▶ PROVIDED DATA:
>>>>

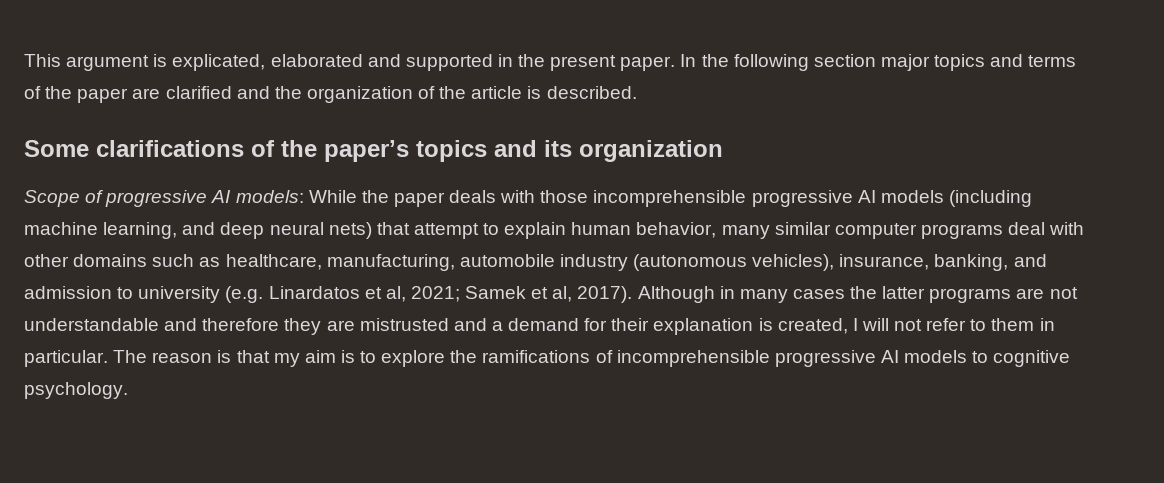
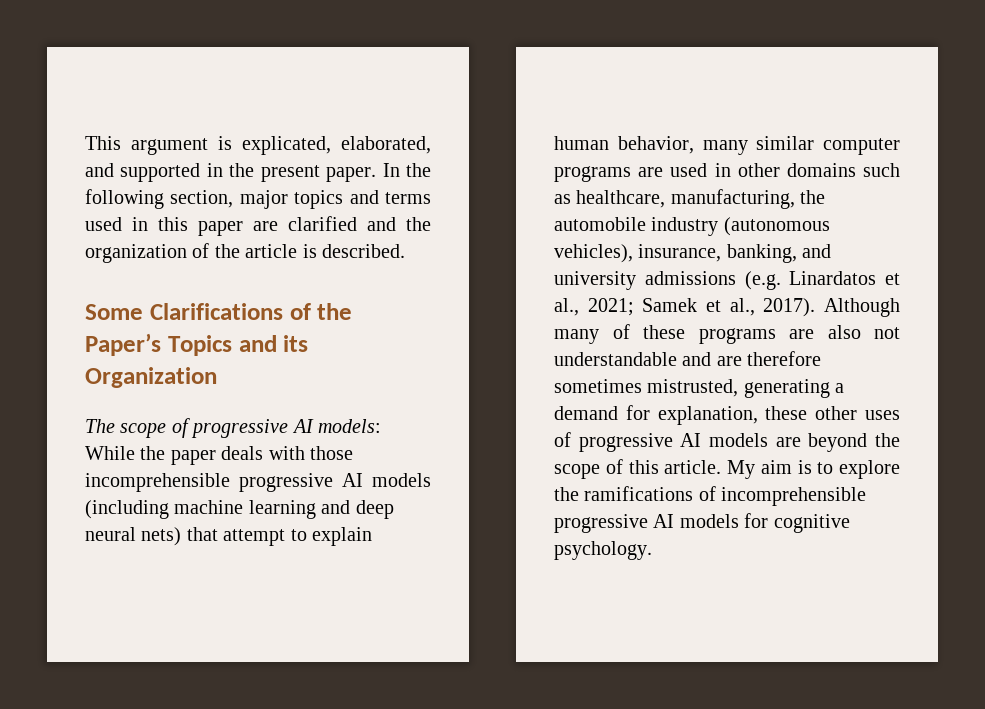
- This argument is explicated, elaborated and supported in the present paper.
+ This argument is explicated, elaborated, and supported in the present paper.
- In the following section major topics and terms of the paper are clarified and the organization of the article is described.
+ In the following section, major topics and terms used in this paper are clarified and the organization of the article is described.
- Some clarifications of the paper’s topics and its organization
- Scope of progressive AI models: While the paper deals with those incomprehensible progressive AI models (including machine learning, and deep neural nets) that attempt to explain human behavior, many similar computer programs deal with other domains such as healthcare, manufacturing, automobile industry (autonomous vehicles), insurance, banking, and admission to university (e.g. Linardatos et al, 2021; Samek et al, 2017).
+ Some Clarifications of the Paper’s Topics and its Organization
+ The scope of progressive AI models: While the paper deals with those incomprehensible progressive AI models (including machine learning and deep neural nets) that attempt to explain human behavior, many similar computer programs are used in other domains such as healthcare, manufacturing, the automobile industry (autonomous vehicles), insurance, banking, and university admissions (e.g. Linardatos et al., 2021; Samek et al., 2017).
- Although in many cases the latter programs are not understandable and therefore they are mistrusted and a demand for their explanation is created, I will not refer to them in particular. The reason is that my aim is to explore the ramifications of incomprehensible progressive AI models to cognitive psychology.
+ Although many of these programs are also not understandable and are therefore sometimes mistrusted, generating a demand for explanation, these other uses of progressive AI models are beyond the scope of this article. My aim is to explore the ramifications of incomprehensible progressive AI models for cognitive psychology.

<<<<

▶ EXERCISE DETAILS: Restate the records above verbatim. Pictures stay out.

▶ WRITTEN SOLUTION:
- This argument is explicated, elaborated and supported in the present paper.
+ This argument is explicated, elaborated, and supported in the present paper.
- In the following section major topics and terms of the paper are clarified and the organization of the article is described.
+ In the following section, major topics and terms used in this paper are clarified and the organization of the article is described.
- Some clarifications of the paper’s topics and its organization
- Scope of progressive AI models: While the paper deals with those incomprehensible progressive AI models (including machine learning, and deep neural nets) that attempt to explain human behavior, many similar computer programs deal with other domains such as healthcare, manufacturing, automobile industry (autonomous vehicles), insurance, banking, and admission to university (e.g. Linardatos et al, 2021; Samek et al, 2017).
+ Some Clarifications of the Paper’s Topics and its Organization
+ The scope of progressive AI models: While the paper deals with those incomprehensible progressive AI models (including machine learning and deep neural nets) that attempt to explain human behavior, many similar computer programs are used in other domains such as healthcare, manufacturing, the automobile industry (autonomous vehicles), insurance, banking, and university admissions (e.g. Linardatos et al., 2021; Samek et al., 2017).
- Although in many cases the latter programs are not understandable and therefore they are mistrusted and a demand for their explanation is created, I will not refer to them in particular. The reason is that my aim is to explore the ramifications of incomprehensible progressive AI models to cognitive psychology.
+ Although many of these programs are also not understandable and are therefore sometimes mistrusted, generating a demand for explanation, these other uses of progressive AI models are beyond the scope of this article. My aim is to explore the ramifications of incomprehensible progressive AI models for cognitive psychology.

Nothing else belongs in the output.